Evet, evet dostlar yanlış duymadınız ve dahi okumadınız, irticayı sokakta ve güzide memleketimin sahillerinde gördüm.
Utanmadan, sıkılmadan ve arlanmadan sokaklarda kol geziyor. Geçenlerde mecburiyetten hanemden sokağa huruç eylediğimde gördüm mereti.
Amip gibi çoğalmış.
İlkokulda okurken öğretmenimiz o bilgiç haliyle tarih çağlarını ve insanların evrimleşmesini ballandıra ballandıra izah ederken bugünleri tasvir ettiğini doğrusunu soracak olursanız pek anlamış değildim.

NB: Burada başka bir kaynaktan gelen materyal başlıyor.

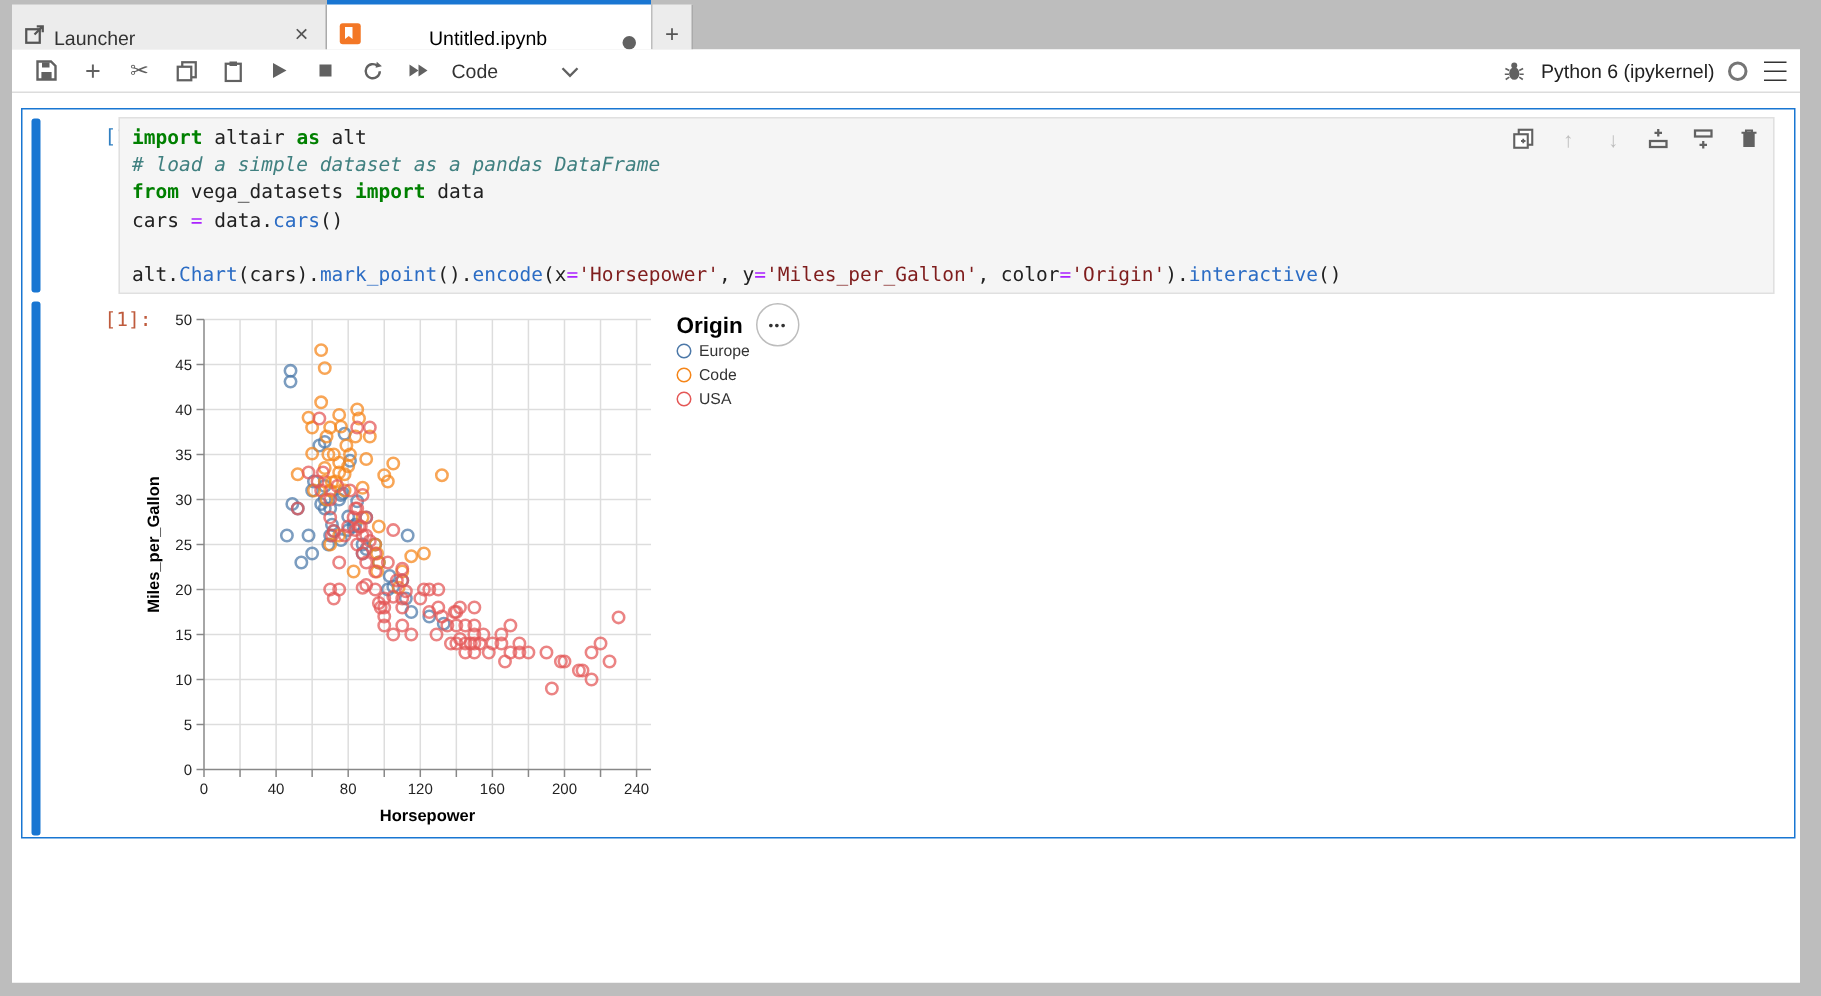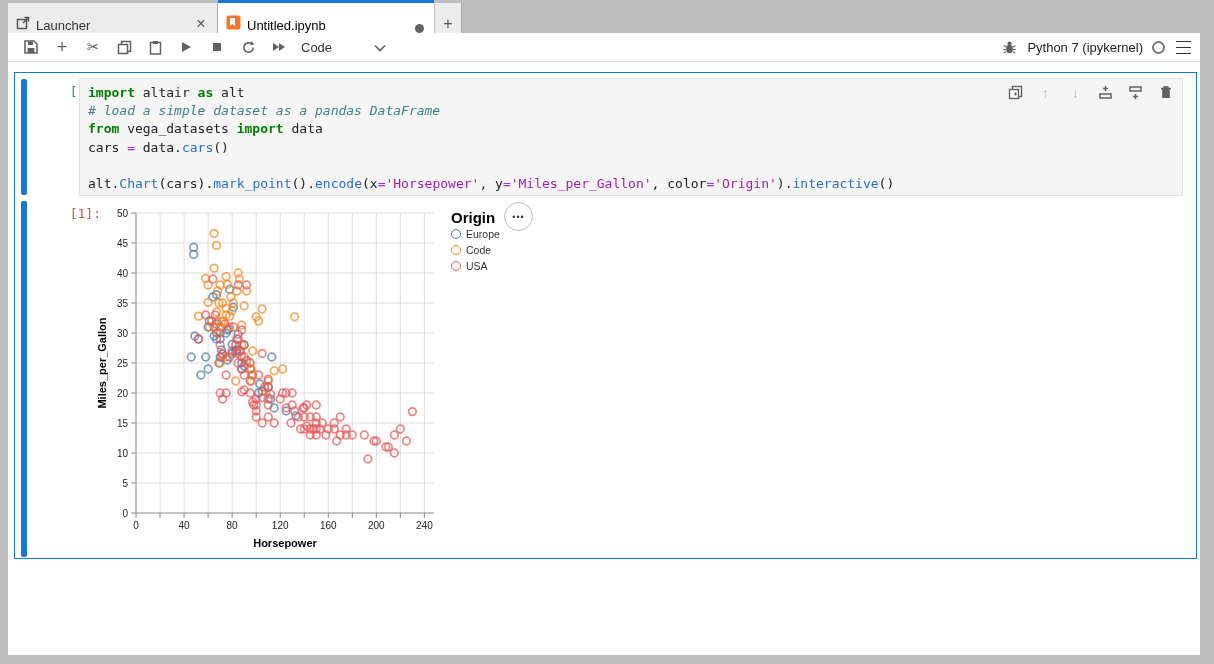--- a/index.html
+++ b/index.html
@@ -7,21 +7,21 @@
   body { background:#bdbdbd; font-family:"Liberation Sans", sans-serif; position:relative; overflow:hidden; }
   .window { position:absolute; left:8px; top:0; right:14px; bottom:9px; background:#fff; }
 
   
   .tabbar { position:absolute; left:0; top:0; right:0; height:33px; background:#bdbdbd; }
   .tab { position:absolute; display:flex; align-items:flex-end; gap:6px; padding:0 8px; font-size:13px; color:#333; cursor:pointer; }
   .tab-launcher { left:0; top:3px; width:210px; height:30px; background:#ececec; border-right:1px solid #aaa; }
   .tab-launcher .tab-label { flex:1; }
   .tab-close { color:#555; font-size:16px; width:16px; text-align:center; }
   .tab-active { left:210px; top:0; width:216px; height:33px; background:#fff; border-top:3px solid #1976d2; color:#000; }
-  .tab-active .tab-label { flex:1; }
+  .tab-active .tab-label { flex:1;margin-left:39px; }
   .dirty-dot { width:9px; height:9px; border-radius:50%; background:#616161; margin-right:2px; }
   .tab-plus { left:427px; top:3px; width:27px; height:30px; background:#ececec; border-right:1px solid #aaa; justify-content:center; color:#555; font-size:16px; }
 
   
   .toolbar { position:absolute; left:0; top:33px; right:0; height:29px; background:#fff; border-bottom:1px solid #dcdcdc; display:flex; align-items:center; }
   .tb-left { display:flex; align-items:center; gap:13px; padding-left:14px; }
   .tb-btn { width:18px; height:18px; display:flex; align-items:center; justify-content:center; color:#616161; font-size:15px; cursor:pointer; }
   .tb-btn svg { display:block; }
   .celltype { display:flex; align-items:center; gap:42px; font-size:13px; color:#333; cursor:pointer; }
   .tb-right { position:absolute; right:8px; top:0; height:29px; display:flex; align-items:center; gap:9px; }
@@ -37,21 +37,21 @@
   .out-collapser { left:6px; top:128px; height:356px; }
   .prompt { position:absolute; left:28px; width:58px; text-align:right; font-family:"DejaVu Sans Mono", monospace; font-size:13px; }
   .in-prompt  { top:11px;  color:#307fc1; }
   .out-prompt { top:133px; color:#bf5b3d; }
   .editor { position:absolute; left:64px; top:5px; width:1104px; height:118px; background:#f5f5f5; border:1px solid #e0e0e0; }
   .code-lines { padding:5px 8px; font-family:"DejaVu Sans Mono", monospace; font-size:13px; line-height:18.2px; white-space:pre; color:#212121; }
   .tk-kw { color:#008000; font-weight:bold; }
   .tk-cm { color:#408080; font-style:italic; }
   .tk-op { color:#aa22ff; }
   .tk-fn { color:#2b6cc4; }
-  .tk-str{ color:#a21caf; }
+  .tk-str{ color:#7f1d1d; }
   .cell-toolbar { position:absolute; right:8px; top:5px; display:flex; align-items:center; gap:13px; }
   .ct-btn { width:17px; height:17px; display:flex; align-items:center; justify-content:center; color:#616161; font-size:14px; cursor:pointer; }
   .ct-btn.disabled { color:#bdbdbd; }
 
   
   .chart-wrap { position:absolute; left:81px; top:128px; width:470px; height:354px; }
   .chart-svg { position:absolute; left:0; top:0; }
   .legend { position:absolute; left:355px; top:8px; }
   .legend-title { font-size:15px; font-weight:bold; color:#000; margin-bottom:0; }
   .legend-entry { display:flex; align-items:center; gap:5px; height:16px;text-align:center; }
@@ -144,21 +144,21 @@
       </div>
     </div>
     <div class="tb-right">
       <span class="tb-btn">
         <svg width="15" height="15" viewBox="0 0 15 15">
             <ellipse cx="7.5" cy="9" rx="3.4" ry="4.2" fill="#616161"></ellipse>
             <circle cx="7.5" cy="3.6" r="2" fill="#616161"></circle>
             <path d="M4.2 7 L1.6 5.6 M4 9.5 H1.2 M4.2 11.4 L1.8 13 M10.8 7 L13.4 5.6 M11 9.5 h2.8 M10.8 11.4 L13.2 13" stroke="#616161" stroke-width="1.1" fill="none"></path>
           </svg>
       </span>
-      <span class="kernel-name">Python 7 (ipykernel)</span>
+      <span class="kernel-name">Python 6 (ipykernel)</span>
       <span class="kernel-status"></span>
       <span class="menu-icon tb-btn" style="flex-direction:column;">
           <span></span>
           <span></span>
           <span></span>
         </span>
     </div>
   </div>
 
   <div class="notebook">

Hocamızın anlattığına göre ilk çağda insanlar yokluktan ve medeniyetsizlikten “ut” yerlerini buldukları büyük yapraklarla kapatır, böylece namuslarını muhafaza ve müdafaa ederlermiş. Bu durumdan insanlar evrimleşerek, medenileşerek ve giyecek denilen nesneleri icat ederek kurtulmuştu öğretmenimizin namütenahi bilgisine göre. Aradan bu kadar zaman geçmesine ve insanların evrimleşerek medenileşmesine rağmen irticanın sokaklarda gezmesine bir türlü anlam veremedim doğrusu. Değerli dostlar bu konuda beni tenvir ederlerse müteşekkir olurum onlara.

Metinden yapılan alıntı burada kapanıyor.